To put into perspective just how important the visitor pattern is, here's the full list of visitors currently used in C-minor's compiler:
- AstFormatter
- CodeGenerator (C code)
- ControlFlowAnalysis
- HydrateTypes
- NameResolver
- ScaffoldTypes
- StatementBinder
- TopLevelStatements
- ConstantExpressionEvaluator
- SideEffects
Some of these classes are quite complex and without the visitor pattern their code would be scattered across many classes and files and we'd need to pass some sort of context class around to store the state of the operation.

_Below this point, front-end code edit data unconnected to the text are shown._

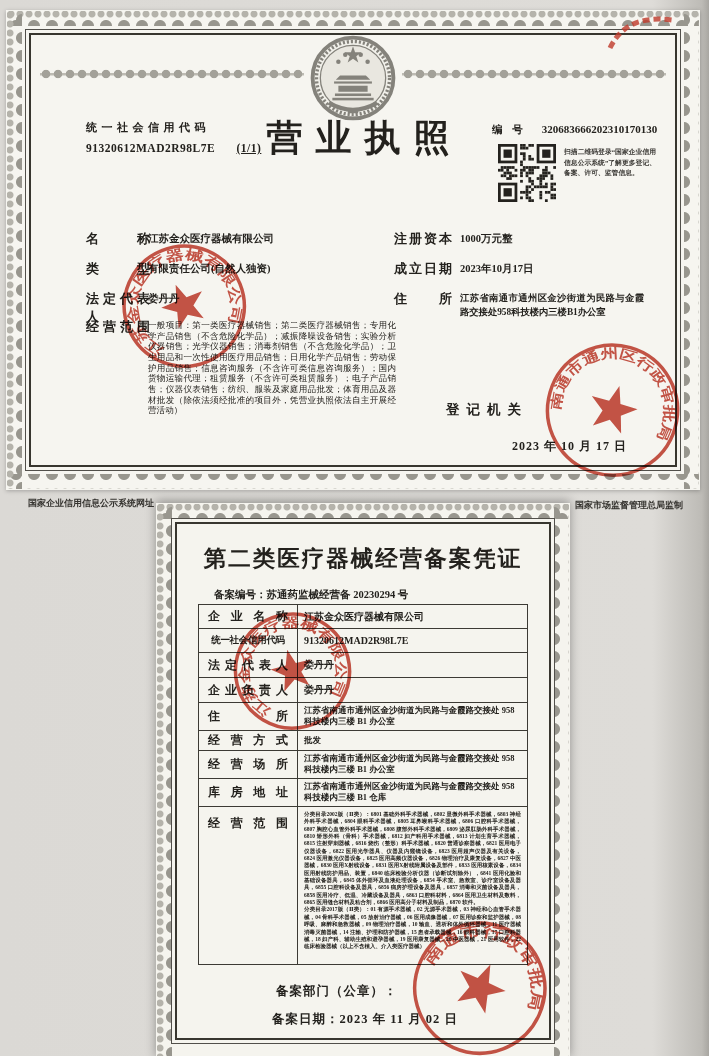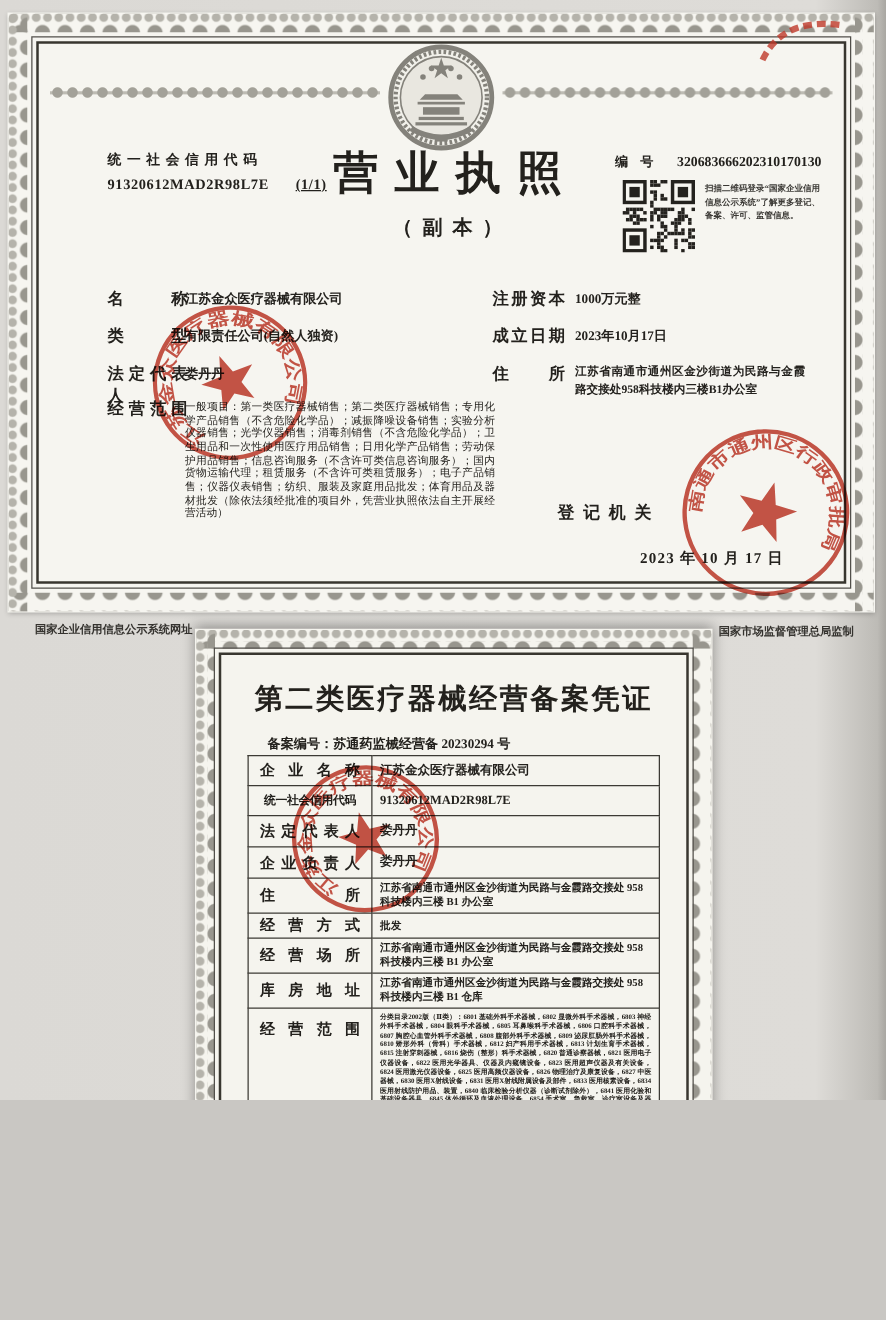"统一社会信用代码" #stage { height: 880px -> 1056px }
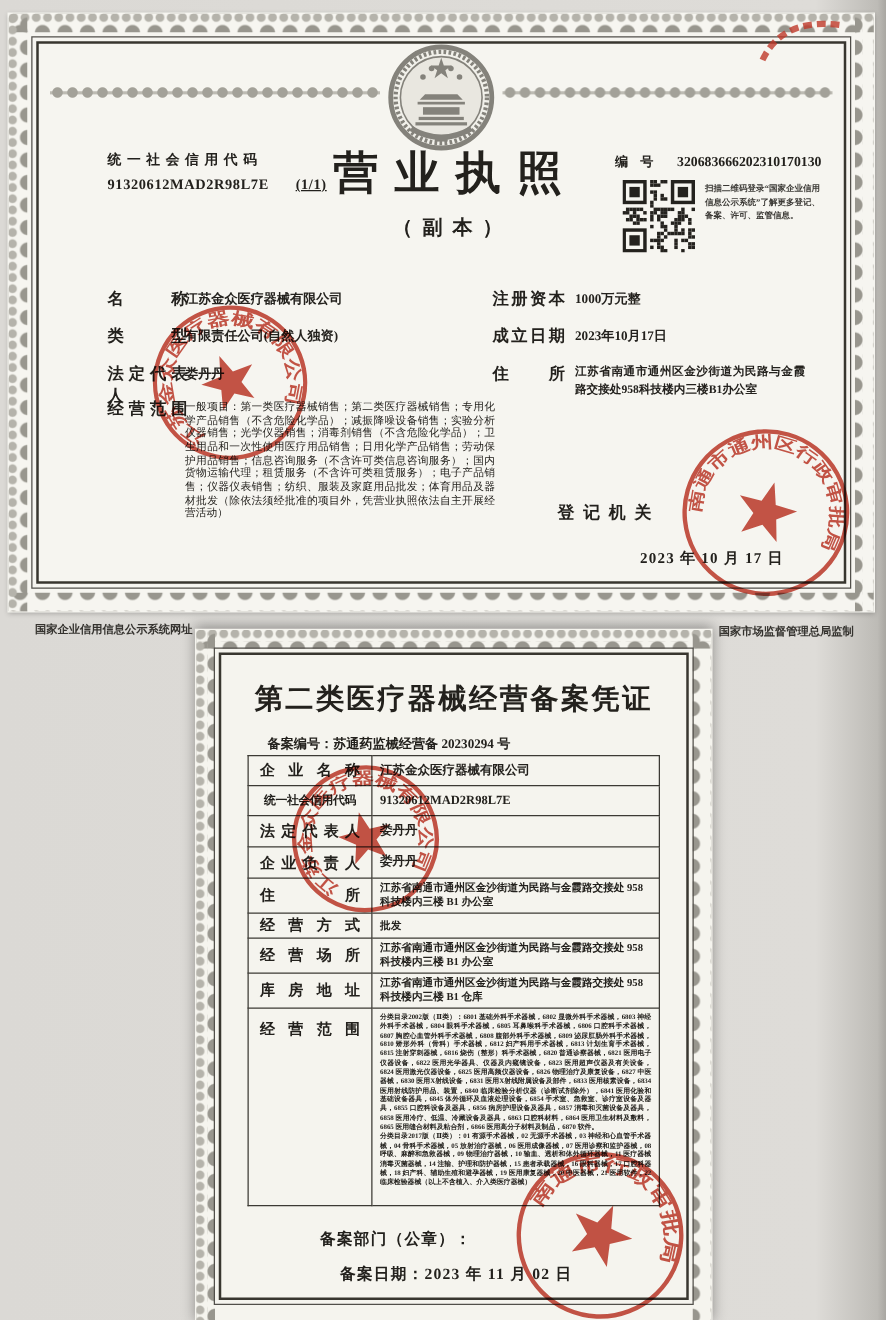"（副本）" div.licsub { html: <div>（副本）</div> -> none }
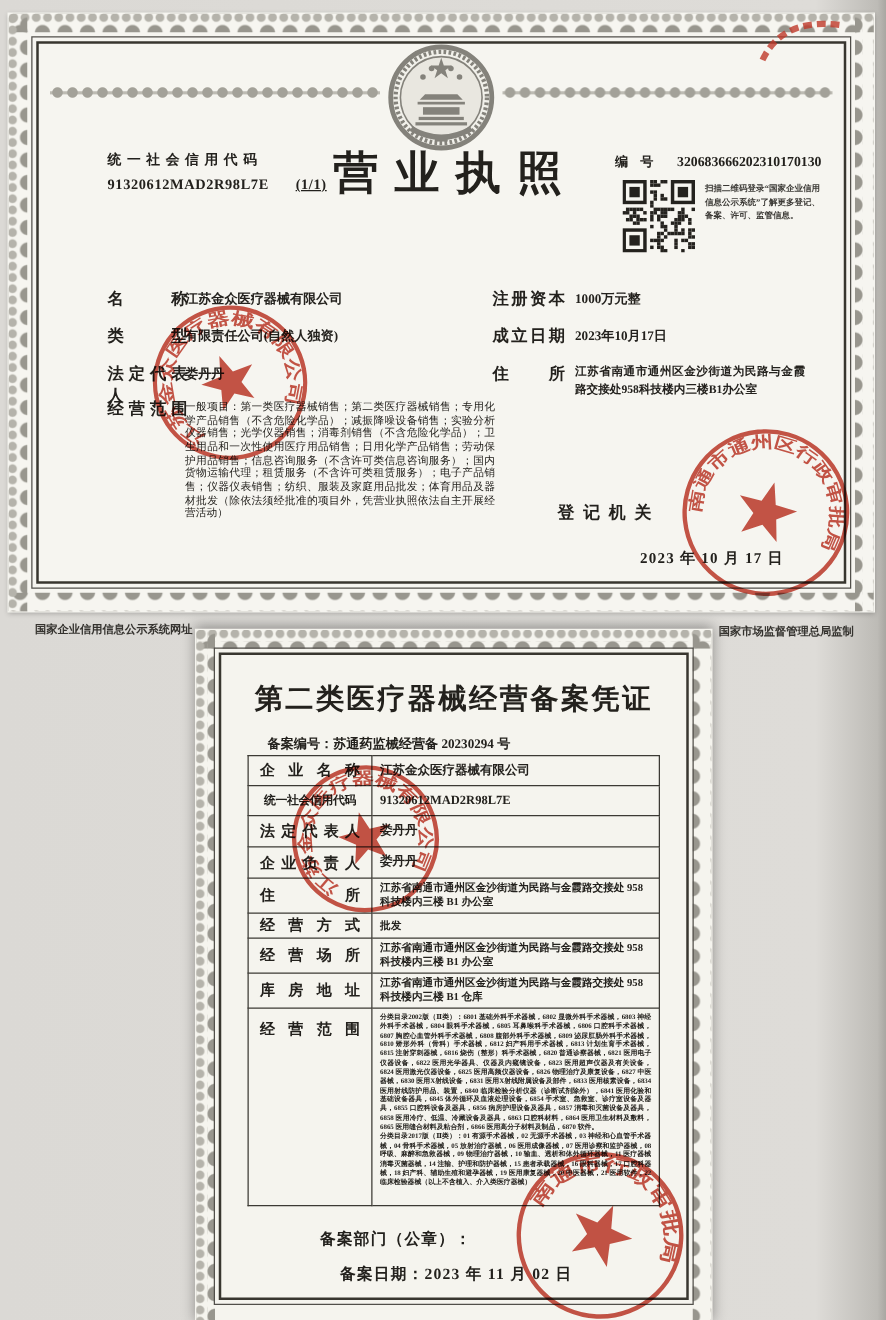"备案部门（公章）：" div.deptline { left: 100px -> 120px }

The Down Side of the Visitor Pattern
There's only one small downside I've found with the visitor pattern - we can't pass parameters to the visit methods.
For example, in the ControlFlowAnalysis
visitor there's an "entry state" that needs to be passed to each element as it's visited.
My solution is to store that information as a member of the operation class with a helper function that sets it before visiting the element. The Visit
callback then picks it up again once it's been called.
// Helper function to visit a statement, passing an entryState
CFSTate Visit(AstStatement stmt, CFState entryState)
{
_entryState = entryState;
return stmt.Visit(this);
}
CFState Visit(AstIfStatement stmt)
{
// Would be nicer if this was a parameter, but oh well.
var entryState = _entryState;
}
It's a bit of a hacky solution, and I could update the visitor interfaces with at least one generic parameter, but I don't think it's worth it.
Enough Already!
Ok, so I think I've gone on enough about the visitor pattern, but just to sum up why it's used:
- Code for each operation on the AST can be contained to a single class.
- The AST elements know nothing about the operations being performed on them (this is good).
- We can add operations without touching the AST classes.
- It's fast since the dispatch is through virtual methods, not slow type tests.
- The operations can implement the separate statement and/or expression node visitor patterns as required.
- If we add a new AST element type, we have to add the associated method to the visitor interface in order to implement its
Visit
method... and then we're forced to implement the method on all classes. ie: it's type safe.
From now on, pretty much everything the C-minor compiler does centers around the AST - and the visitor pattern is the mechanism for doing it.